PROBLEM DESCRIPTION -
Each record below should be output verbatim, without pictures.

[SOURCE DATA]

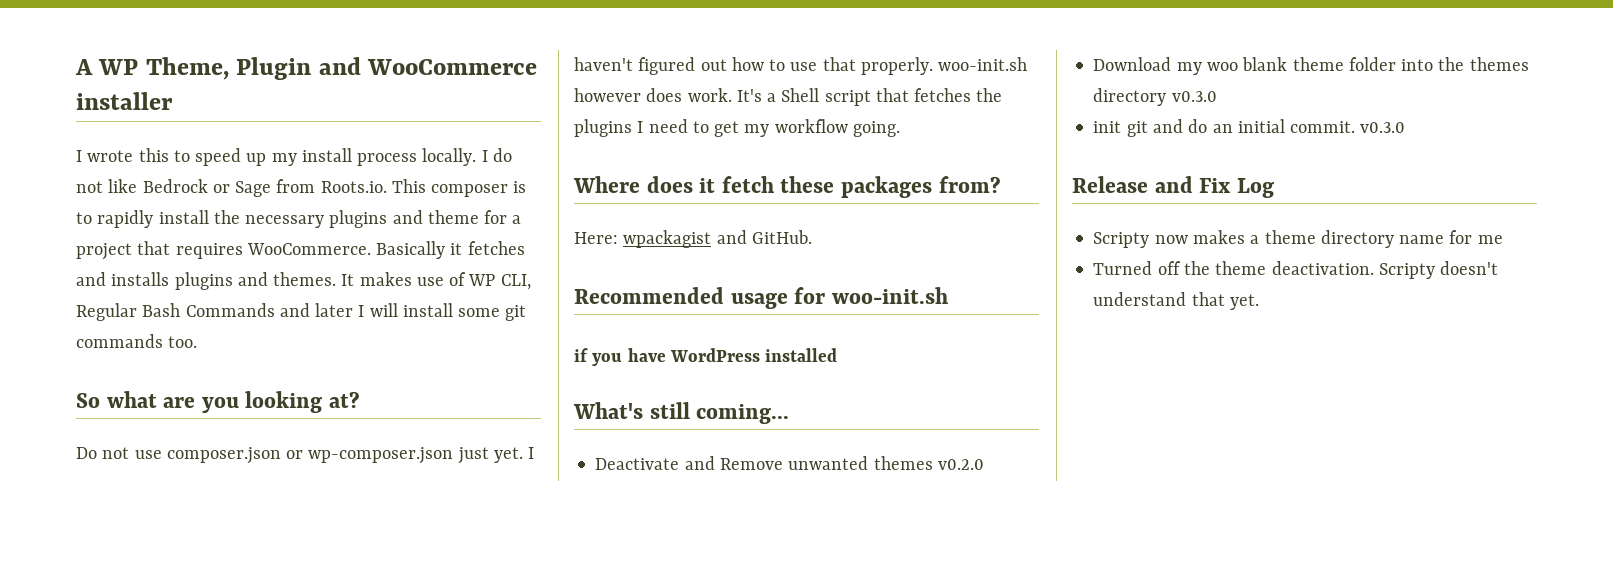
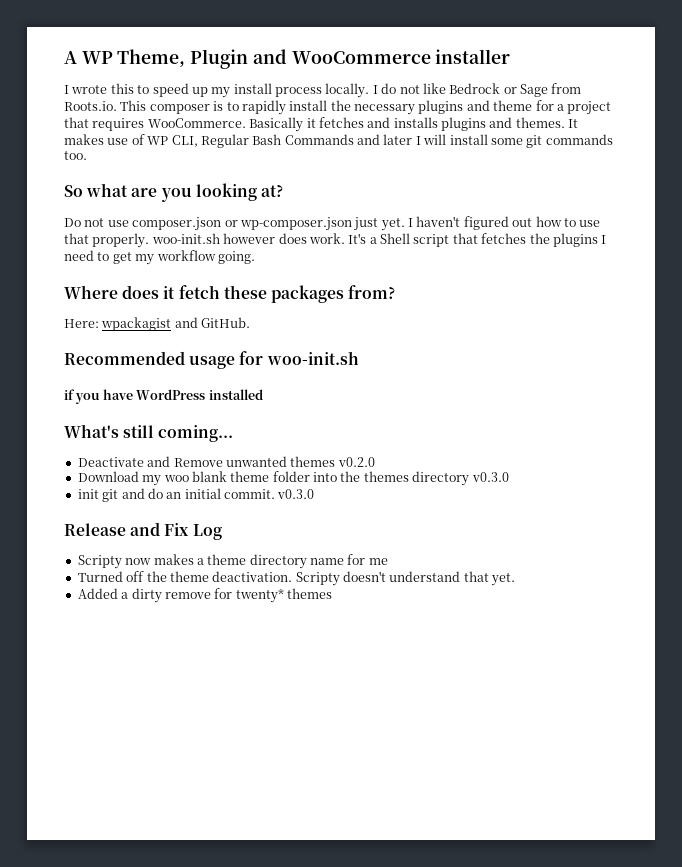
+ Added a dirty remove for twenty* themes

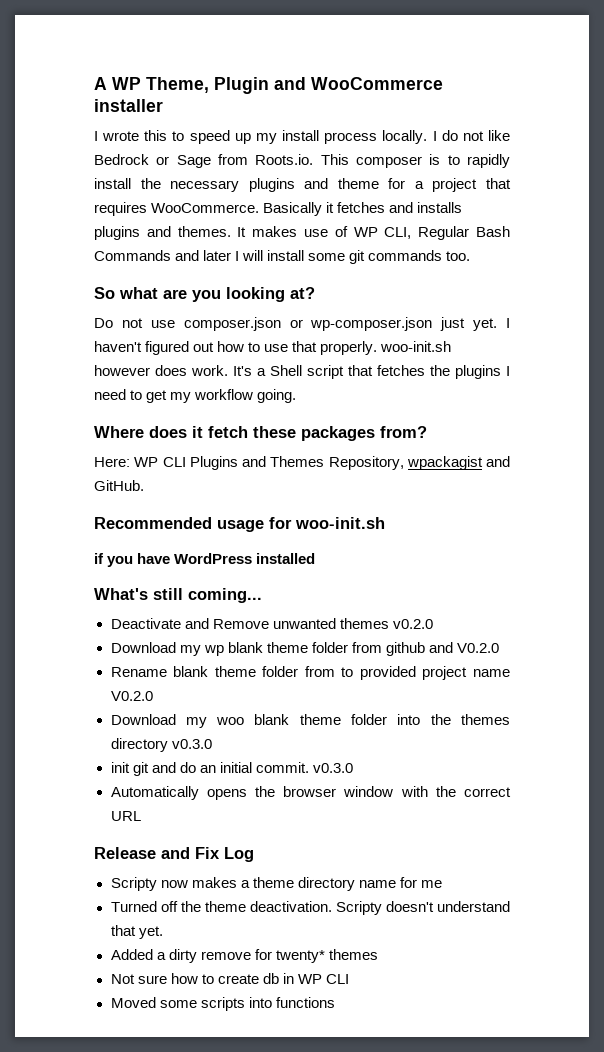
- Here: wpackagist and GitHub.
+ Here: WP CLI Plugins and Themes Repository, wpackagist and GitHub.
+ Download my wp blank theme folder from github and V0.2.0
+ Rename blank theme folder from to provided project name V0.2.0
+ Automatically opens the browser window with the correct URL
+ Not sure how to create db in WP CLI
+ Moved some scripts into functions

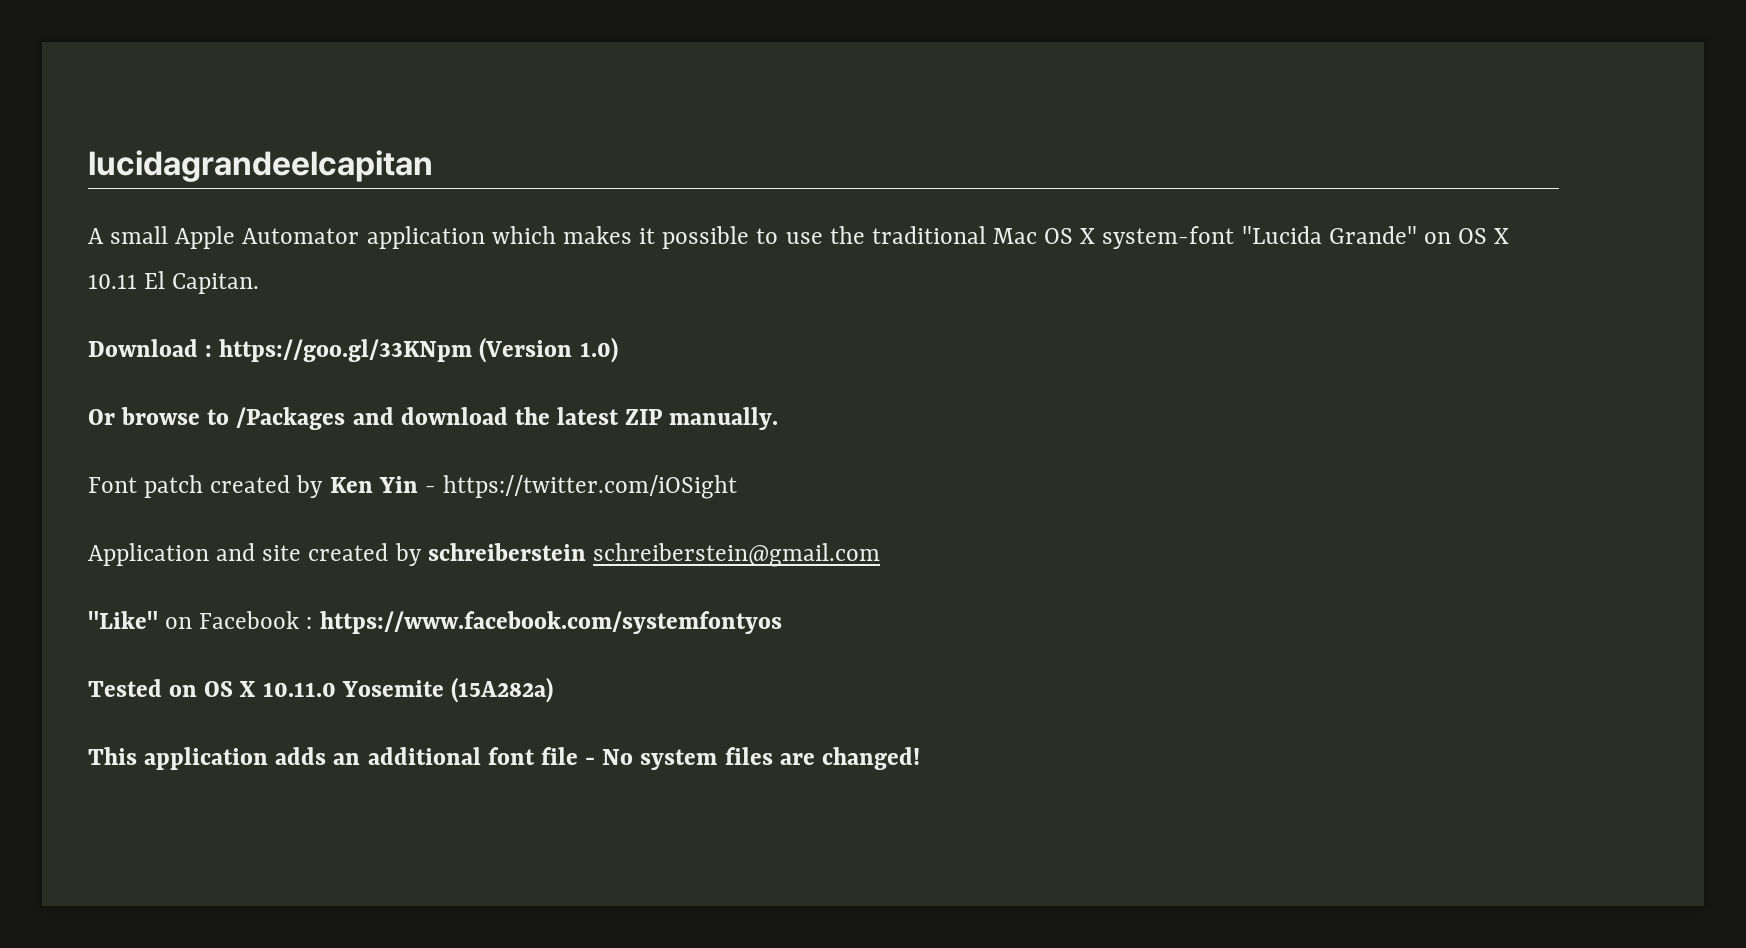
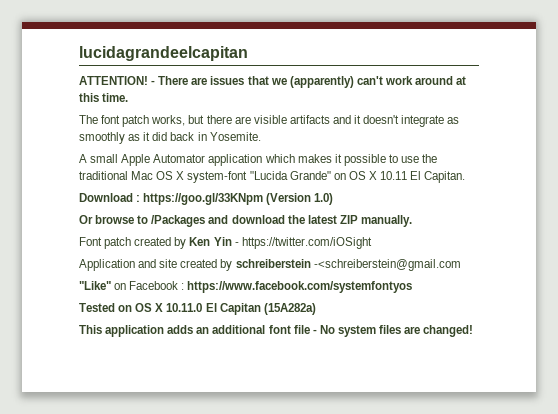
+ ATTENTION! - There are issues that we (apparently) can't work around at this time.
+ The font patch works, but there are visible artifacts and it doesn't integrate as smoothly as it did back in Yosemite.
- Application and site created by schreiberstein schreiberstein@gmail.com
+ Application and site created by schreiberstein -<schreiberstein@gmail.com
- Tested on OS X 10.11.0 Yosemite (15A282a)
+ Tested on OS X 10.11.0 El Capitan (15A282a)

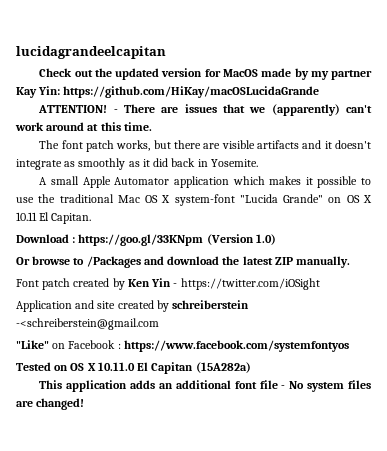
+ Check out the updated version for MacOS made by my partner Kay Yin: https://github.com/HiKay/macOSLucidaGrande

[/SOURCE DATA]

FINISHED TASK -
+ Added a dirty remove for twenty* themes

- Here: wpackagist and GitHub.
+ Here: WP CLI Plugins and Themes Repository, wpackagist and GitHub.
+ Download my wp blank theme folder from github and V0.2.0
+ Rename blank theme folder from to provided project name V0.2.0
+ Automatically opens the browser window with the correct URL
+ Not sure how to create db in WP CLI
+ Moved some scripts into functions

+ ATTENTION! - There are issues that we (apparently) can't work around at this time.
+ The font patch works, but there are visible artifacts and it doesn't integrate as smoothly as it did back in Yosemite.
- Application and site created by schreiberstein schreiberstein@gmail.com
+ Application and site created by schreiberstein -<schreiberstein@gmail.com
- Tested on OS X 10.11.0 Yosemite (15A282a)
+ Tested on OS X 10.11.0 El Capitan (15A282a)

+ Check out the updated version for MacOS made by my partner Kay Yin: https://github.com/HiKay/macOSLucidaGrande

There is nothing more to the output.